Strategien zur Unterstützung von Kindern bei großen Lebensveränderungen unter Berücksichtigung der emotionalen Komplexität von Familienübergängen.

  1. Die emotionale Reaktion verstehen. Übergänge können das Sicherheitsgefühl eines Kindes beeinträchtigen und sich oft in Verhaltensrückschritten, erhöhter Reizbarkeit oder körperlichen Beschwerden äußern. Forschungen deuten darauf hin, dass die Fähigkeit von Kindern zur Emotionsregulation vorübergehend abnimmt, wenn sie sich von Veränderungen überfordert fühlen. Eltern, die diese Verhaltensweisen als Ausdruck von Unsicherheit und nicht als Trotz betrachten, finden es oft einfacher, ruhig und unterstützend zu bleiben. Viele Familien finden es hilfreich, diese Gefühle anzuerkennen, ohne zu versuchen, sie sofort zu „beheben“. Allein die Benennung einer Emotion – wie „Ich sehe, dass du wegen des Umzugs frustriert bist“ – kann einem Kind helfen, sich gehört zu fühlen, was oft der erste Schritt zur emotionalen Stabilisierung ist.

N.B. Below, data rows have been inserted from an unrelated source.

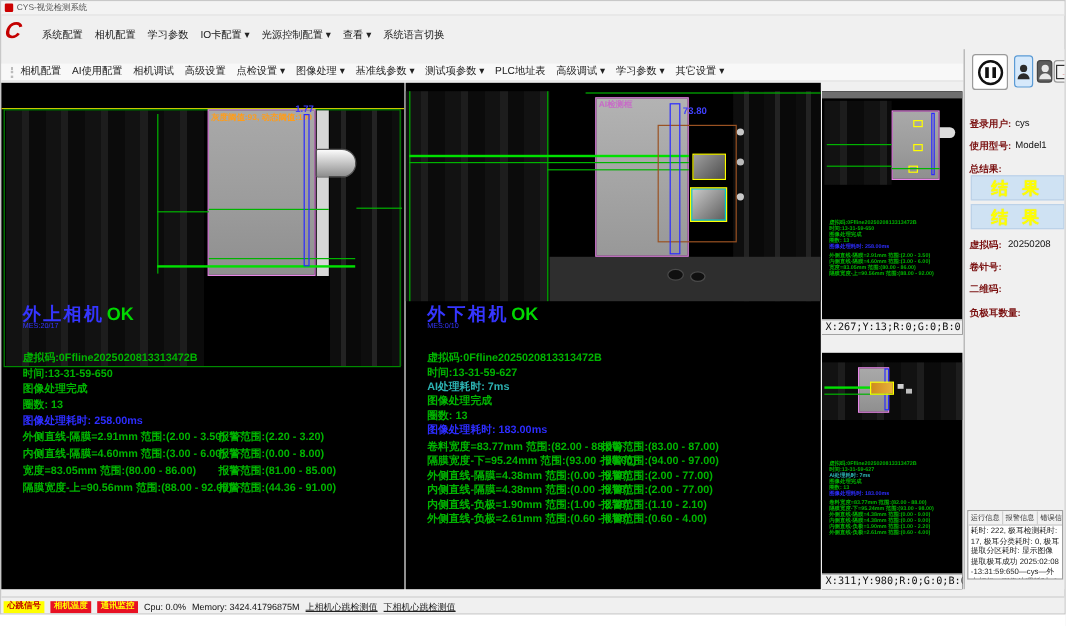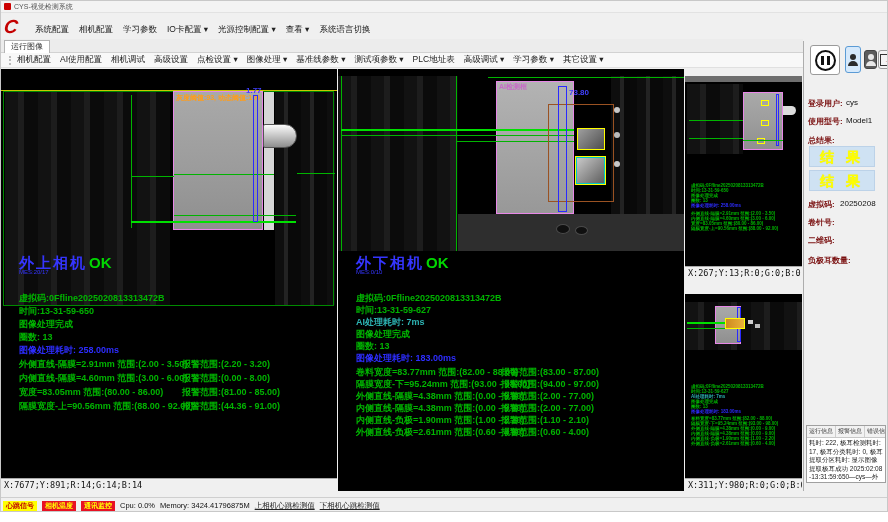--- a/index.html
+++ b/index.html
@@ -101,9 +101,6 @@
     <span class="mi">系统语言切换</span>
   </div>
 
-  <div class="tabstrip">
-    <div class="tab">运行图像</div>
-  </div>
 
   <div class="toolbar">
     <span class="grip"></span>

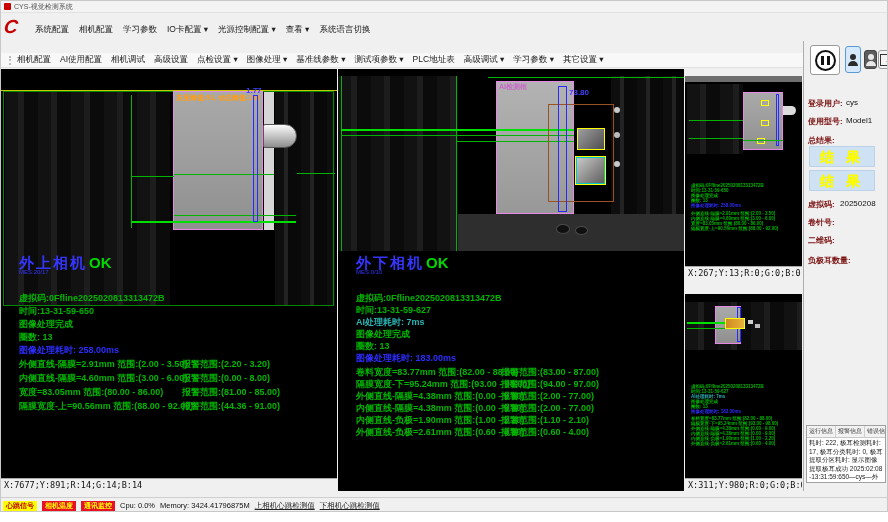--- a/index.html
+++ b/index.html
@@ -53,7 +53,7 @@
   .sidebar{position:absolute;left:802px;top:40px;width:86px;height:450px;background:#f0f0f0;border-left:1px solid #adadad}
   .fld-label{position:absolute;font-size:8px;font-weight:bold;color:#7a1010;white-space:nowrap}
   .fld-value{position:absolute;font-size:8px;color:#111;white-space:nowrap}
-  .resultbox{position:absolute;left:5px;width:66px;height:21px;background:#cfe2f3;border:1px solid #bcd2e8;color:#ffff00;font-size:14px;font-weight:bold;text-align:center;line-height:20px;letter-spacing:4px;text-shadow:0 0 1px #e8e800}
+  .resultbox{position:absolute;left:5px;width:78px;height:21px;background:#cfe2f3;border:1px solid #bcd2e8;color:#ffff00;font-size:14px;font-weight:bold;text-align:center;line-height:20px;letter-spacing:4px;text-shadow:0 0 1px #e8e800}
   .btn{position:absolute;background:#f4f4f4;border:1px solid #9a9a9a;border-radius:3px;display:flex;align-items:center;justify-content:center}
   .pausebtn{left:6px;top:4px;width:30px;height:30px;background:#fff}
   .pausecircle{width:21px;height:21px;border:2px solid #111;border-radius:50%;display:flex;align-items:center;justify-content:center;gap:3px}

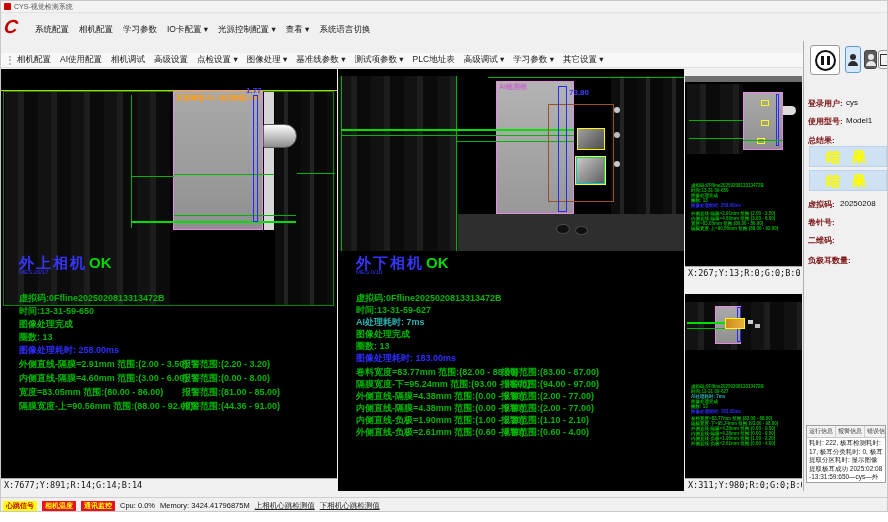--- a/index.html
+++ b/index.html
@@ -151,7 +151,6 @@
     <div class="mrow" style="left:18px;top:318px"><span>宽度=83.05mm 范围:(80.00 - 86.00)</span><span class="alarm" style="left:163px">报警范围:(81.00 - 85.00)</span></div>
     <div class="mrow" style="left:18px;top:332px"><span>隔膜宽度-上=90.56mm 范围:(88.00 - 92.00)</span><span class="alarm" style="left:163px">报警范围:(44.36 - 91.00)</span></div>
 
-    <div class="coordbar">X:7677;Y:891;R:14;G:14;B:14</div>
   </div>
 
   <div class="panel" style="left:337px;top:68px;width:346px;height:422px">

  2. Ansätze zur Unterstützung des Ausdrucks. Einige Eltern nutzen „besondere Zeit“ – eine kurze, engagierte Phase des kindzentrierten Spiels –, um während turbulenter Zeiten einen konstanten Anker zu bieten. Diese Praxis gibt Kindern das Gefühl von Kontrolle und Verbundenheit, das ihnen in anderen Lebensbereichen möglicherweise fehlt. Ein weiterer gängiger Ansatz sind nonverbale Ausdrucksmöglichkeiten wie Malen, Geschichtenerzählen oder körperliche Spiele. Da Kinder möglicherweise nicht immer über das Vokabular verfügen, um komplexe Gefühle zu beschreiben, kann die Bereitstellung alternativer Ausdrucksmöglichkeiten den Druck verringern, ihren inneren Zustand verbal zu erklären.